EXERCISE AIM
Any pictures in the records below should be skipped; write out everything else exactly.

------------------------------------------------------------------------

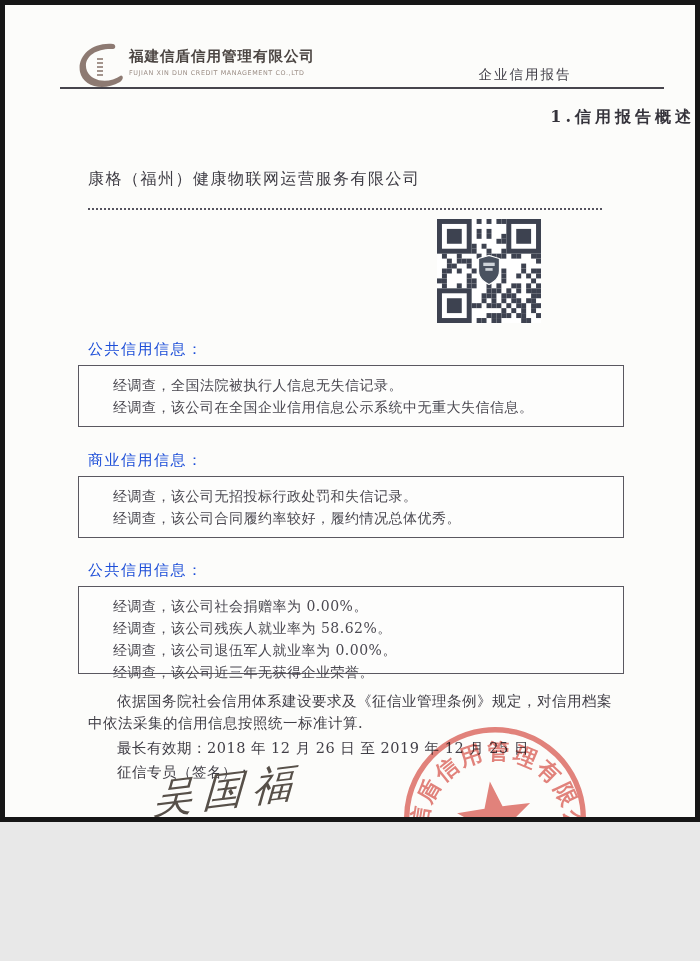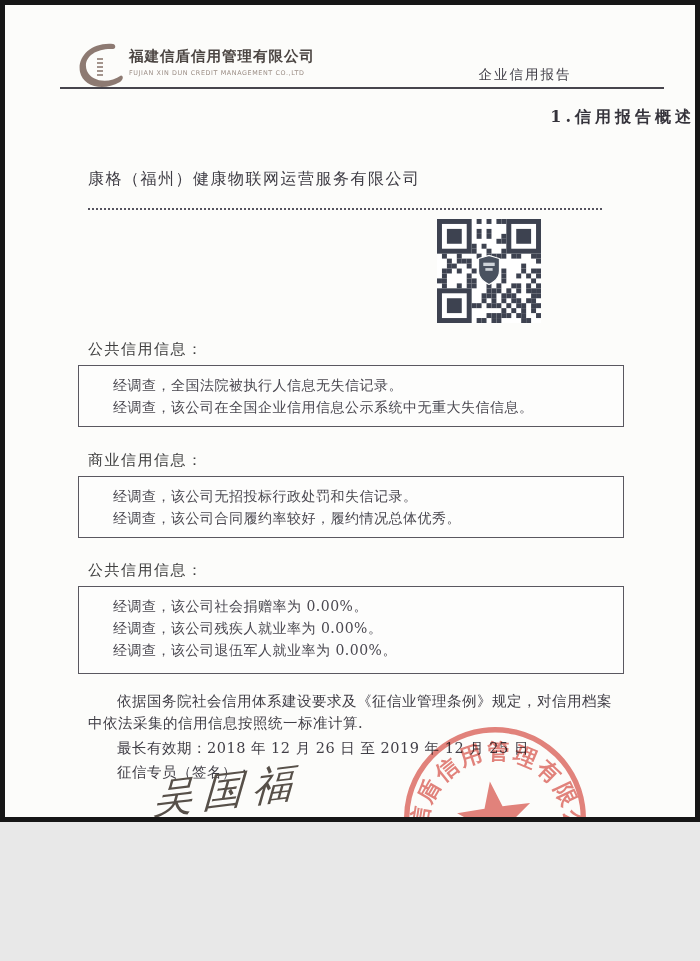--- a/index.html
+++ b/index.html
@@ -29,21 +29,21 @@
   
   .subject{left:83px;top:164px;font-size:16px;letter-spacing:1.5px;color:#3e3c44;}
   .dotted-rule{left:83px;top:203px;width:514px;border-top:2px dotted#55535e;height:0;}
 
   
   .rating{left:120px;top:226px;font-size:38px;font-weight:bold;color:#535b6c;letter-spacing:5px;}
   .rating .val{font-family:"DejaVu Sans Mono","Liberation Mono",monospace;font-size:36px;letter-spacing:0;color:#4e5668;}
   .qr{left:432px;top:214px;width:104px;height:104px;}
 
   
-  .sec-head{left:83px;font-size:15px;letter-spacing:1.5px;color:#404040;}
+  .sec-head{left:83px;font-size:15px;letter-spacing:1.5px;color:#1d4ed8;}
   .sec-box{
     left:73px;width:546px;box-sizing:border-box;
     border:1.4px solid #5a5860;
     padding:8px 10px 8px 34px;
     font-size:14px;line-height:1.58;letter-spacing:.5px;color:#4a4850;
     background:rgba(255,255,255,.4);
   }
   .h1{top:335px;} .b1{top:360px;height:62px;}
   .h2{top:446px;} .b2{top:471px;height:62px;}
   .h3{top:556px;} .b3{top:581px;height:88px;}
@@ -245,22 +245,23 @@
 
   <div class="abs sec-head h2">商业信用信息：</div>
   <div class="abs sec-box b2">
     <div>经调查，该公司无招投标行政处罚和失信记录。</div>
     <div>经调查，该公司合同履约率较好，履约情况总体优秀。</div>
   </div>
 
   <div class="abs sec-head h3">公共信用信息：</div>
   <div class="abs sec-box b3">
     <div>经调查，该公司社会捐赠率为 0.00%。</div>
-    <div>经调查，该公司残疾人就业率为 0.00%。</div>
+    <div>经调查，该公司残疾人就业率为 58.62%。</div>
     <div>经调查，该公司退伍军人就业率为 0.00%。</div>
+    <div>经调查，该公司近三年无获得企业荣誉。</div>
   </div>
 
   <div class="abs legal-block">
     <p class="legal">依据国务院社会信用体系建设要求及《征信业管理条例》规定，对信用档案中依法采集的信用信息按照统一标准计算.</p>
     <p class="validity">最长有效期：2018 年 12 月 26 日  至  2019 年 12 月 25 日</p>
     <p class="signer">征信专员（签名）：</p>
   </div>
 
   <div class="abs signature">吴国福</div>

------------------------------------------------------------------------

OUTPUT FOR THIS EXERCISE
--- a/index.html
+++ b/index.html
@@ -29,21 +29,21 @@
   
   .subject{left:83px;top:164px;font-size:16px;letter-spacing:1.5px;color:#3e3c44;}
   .dotted-rule{left:83px;top:203px;width:514px;border-top:2px dotted#55535e;height:0;}
 
   
   .rating{left:120px;top:226px;font-size:38px;font-weight:bold;color:#535b6c;letter-spacing:5px;}
   .rating .val{font-family:"DejaVu Sans Mono","Liberation Mono",monospace;font-size:36px;letter-spacing:0;color:#4e5668;}
   .qr{left:432px;top:214px;width:104px;height:104px;}
 
   
-  .sec-head{left:83px;font-size:15px;letter-spacing:1.5px;color:#404040;}
+  .sec-head{left:83px;font-size:15px;letter-spacing:1.5px;color:#1d4ed8;}
   .sec-box{
     left:73px;width:546px;box-sizing:border-box;
     border:1.4px solid #5a5860;
     padding:8px 10px 8px 34px;
     font-size:14px;line-height:1.58;letter-spacing:.5px;color:#4a4850;
     background:rgba(255,255,255,.4);
   }
   .h1{top:335px;} .b1{top:360px;height:62px;}
   .h2{top:446px;} .b2{top:471px;height:62px;}
   .h3{top:556px;} .b3{top:581px;height:88px;}
@@ -245,22 +245,23 @@
 
   <div class="abs sec-head h2">商业信用信息：</div>
   <div class="abs sec-box b2">
     <div>经调查，该公司无招投标行政处罚和失信记录。</div>
     <div>经调查，该公司合同履约率较好，履约情况总体优秀。</div>
   </div>
 
   <div class="abs sec-head h3">公共信用信息：</div>
   <div class="abs sec-box b3">
     <div>经调查，该公司社会捐赠率为 0.00%。</div>
-    <div>经调查，该公司残疾人就业率为 0.00%。</div>
+    <div>经调查，该公司残疾人就业率为 58.62%。</div>
     <div>经调查，该公司退伍军人就业率为 0.00%。</div>
+    <div>经调查，该公司近三年无获得企业荣誉。</div>
   </div>
 
   <div class="abs legal-block">
     <p class="legal">依据国务院社会信用体系建设要求及《征信业管理条例》规定，对信用档案中依法采集的信用信息按照统一标准计算.</p>
     <p class="validity">最长有效期：2018 年 12 月 26 日  至  2019 年 12 月 25 日</p>
     <p class="signer">征信专员（签名）：</p>
   </div>
 
   <div class="abs signature">吴国福</div>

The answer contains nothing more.